# Create Investment_Pod Groups

POD Time Series Graph | Project 3
Goal: Inferring relationships between the investment_pods using the correlation between their weekly_returns. 

Nodes: Investment_Pod and Pod_Trading_Day
Relationship:  Trading_Day, Next_Day
Labels:  Pod_id, date, weekly_return 

Steps
- Before running this notebook, the following notebooks need to have been run in order:
    - 1_Data_Wrangling_Extract_Workbook.ipynb
    - 2_Data_Wrangling_Load_CSV.ipynb
    - 2_1_Data_Wrangling_Create_Pod_Return_From_NAV_History.ipynb
    - 3_Create_Time_series_Graph_Database.ipynb

- Setup Cursors and connection to Containers
- Run the Pearson Similarity Correlation Algorithm to create similarity pairs between the weekly returns of the investment_pods
- Run the Louvain Moularity Algorithm to identify community of pods 
- Calculate the slope of the weekly_return for each trading_day for each investment_pod. 
- Run the Linear Regression using the Louvain Modularity and the weekly_return slopes to identify groups that have similar rise and fall of the weekly_returns. 
- View Graph in Neo4j Browser

In [1]:
import neo4j


import math
import numpy as np
import pandas as pd

import psycopg2
import warnings
warnings.filterwarnings('ignore')

In [2]:
driver = neo4j.GraphDatabase.driver(uri="neo4j://neo4j:7687", auth=("neo4j","ucb_mids_w205"))

In [3]:
session = driver.session(database="neo4j")

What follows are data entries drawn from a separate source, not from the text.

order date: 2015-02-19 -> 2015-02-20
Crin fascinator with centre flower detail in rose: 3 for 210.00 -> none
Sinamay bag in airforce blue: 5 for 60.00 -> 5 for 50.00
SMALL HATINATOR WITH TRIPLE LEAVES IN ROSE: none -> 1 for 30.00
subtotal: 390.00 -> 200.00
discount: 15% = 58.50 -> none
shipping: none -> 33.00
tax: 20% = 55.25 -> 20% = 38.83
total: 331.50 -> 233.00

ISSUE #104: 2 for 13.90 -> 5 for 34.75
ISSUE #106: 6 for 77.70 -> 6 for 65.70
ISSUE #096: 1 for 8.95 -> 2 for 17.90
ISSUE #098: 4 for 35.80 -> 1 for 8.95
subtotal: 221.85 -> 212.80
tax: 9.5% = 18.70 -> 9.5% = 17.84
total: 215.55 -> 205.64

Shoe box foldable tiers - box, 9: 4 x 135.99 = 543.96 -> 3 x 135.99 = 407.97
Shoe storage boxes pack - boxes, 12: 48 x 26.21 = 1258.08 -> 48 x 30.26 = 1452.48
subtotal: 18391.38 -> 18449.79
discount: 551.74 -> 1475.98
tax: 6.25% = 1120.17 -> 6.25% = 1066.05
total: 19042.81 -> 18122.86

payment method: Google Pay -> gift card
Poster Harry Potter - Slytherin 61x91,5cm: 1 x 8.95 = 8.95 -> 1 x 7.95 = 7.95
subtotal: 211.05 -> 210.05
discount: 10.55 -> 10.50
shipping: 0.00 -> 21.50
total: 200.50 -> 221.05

## Inferring relationships based on the correlation coefficient
First create the graph projection. Then, we will calculate the Pearson similarity coefficient

In [4]:
def my_neo4j_create_projection():
    "create graph projection "
    
    query = "CALL gds.graph.drop('ds_graph', false) yield graphName"
    session.run(query)

    query = "CALL gds.graph.project('ds_graph', 'Investment_Pod', '*', {nodeProperties:'return_array'})   YIELD *"
    session.run(query)
    
    

In [5]:
def my_neo4j_create_pearson_similarity_pairs():
    "create similarity pairs using Pearson correlation"
    
    query = """

    MATCH (s:Investment_Pod)
    WITH {item:id(s), weights: s.return_array} AS podData
    WITH collect(podData) AS input
    CALL gds.knn.write('ds_graph', {
        writeRelationshipType: 'SIMILAR',
        writeProperty: 'score',
        topK: 3,
        similarityCutoff:0.2,
        nodeProperties:{return_array:'Pearson'}
    }) 
    YIELD  nodesCompared, relationshipsWritten
    RETURN nodesCompared, relationshipsWritten

    """
    
    session.run(query)

In [6]:
my_neo4j_create_projection()

In [7]:
my_neo4j_create_pearson_similarity_pairs()

![3_Pearson_similarity_correlation_graph.png](attachment:3_Pearson_similarity_correlation_graph.png)

Pearson Similarity Pairs using the following query: 
match (a)-[r:SIMILAR]->(b) return a, b , r.score order by r.score desc limit 100


### Louvain Modularity


In [None]:
""" Create the graph projection
"""
query = "CALL gds.graph.drop('ds_graph', false) yield graphName"
session.run(query)

query = """

CALL gds.graph.project('ds_graph', 'Investment_Pod', 'SIMILAR', 
                      {nodeProperties: 'return_array', relationshipProperties: 'score'})

"""
result = session.run(query)
df = pd.DataFrame(result)
df

In [9]:
""" Query to write the community count and modularity in the database.
"""
query = """

CALL gds.louvain.write('ds_graph', { writeProperty: 'louvain' })
YIELD communityCount, modularity, modularities

"""
result = session.run(query)
df = pd.DataFrame(result)
df

Unnamed: 0,0,1,2
0,4,0.407713,[0.40771349862258954]


![4_louvain_pod_graph.png](attachment:4_louvain_pod_graph.png)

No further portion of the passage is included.